## Stored data entries
.....
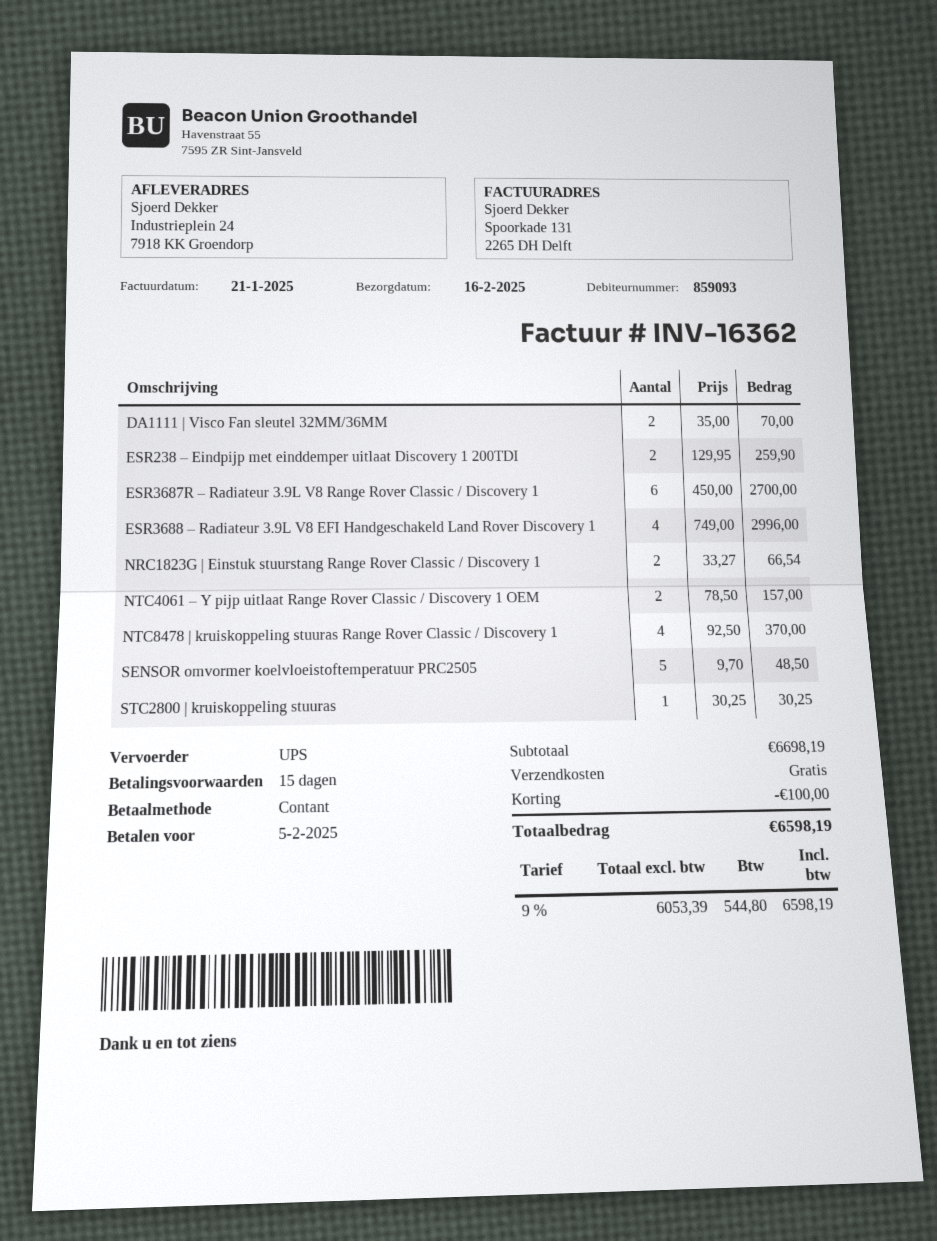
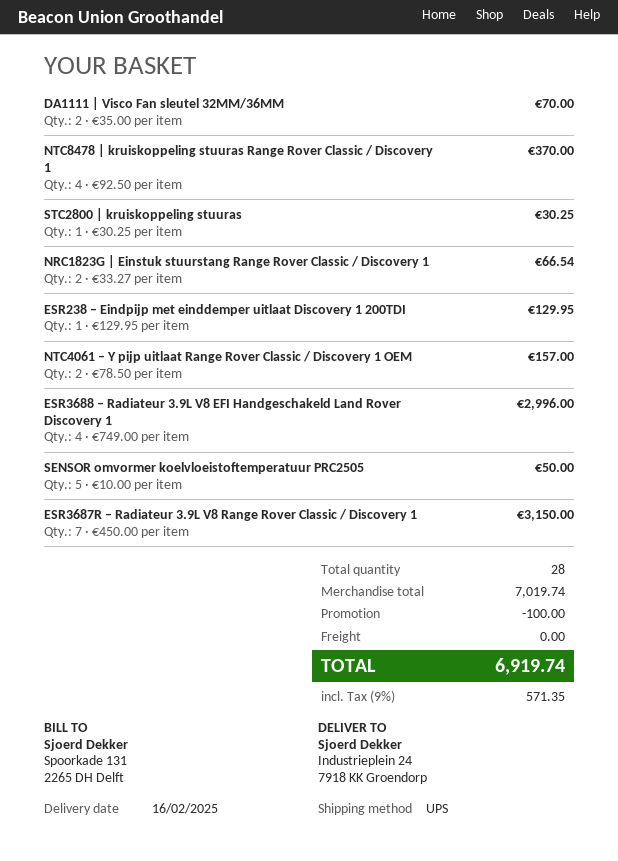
ESR238 – Eindpijp met einddemper uitlaat Discovery 1 200TDI: 2 x 129.95 = 259.90 -> 1 x 129.95 = 129.95
ESR3687R – Radiateur 3.9L V8 Range Rover Classic / Discovery 1: 6 x 450.00 = 2700.00 -> 7 x 450.00 = 3150.00
SENSOR omvormer koelvloeistoftemperatuur PRC2505: 5 x 9.70 = 48.50 -> 5 x 10.00 = 50.00
subtotal: 6698.19 -> 7019.74
tax: 9% = 544.80 -> 9% = 571.35
total: 6598.19 -> 6919.74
.....
## EXERCISE OBJECTIVE
The records must come back exactly, with their pictures removed.

## RESPONSE AREA
ESR238 – Eindpijp met einddemper uitlaat Discovery 1 200TDI: 2 x 129.95 = 259.90 -> 1 x 129.95 = 129.95
ESR3687R – Radiateur 3.9L V8 Range Rover Classic / Discovery 1: 6 x 450.00 = 2700.00 -> 7 x 450.00 = 3150.00
SENSOR omvormer koelvloeistoftemperatuur PRC2505: 5 x 9.70 = 48.50 -> 5 x 10.00 = 50.00
subtotal: 6698.19 -> 7019.74
tax: 9% = 544.80 -> 9% = 571.35
total: 6598.19 -> 6919.74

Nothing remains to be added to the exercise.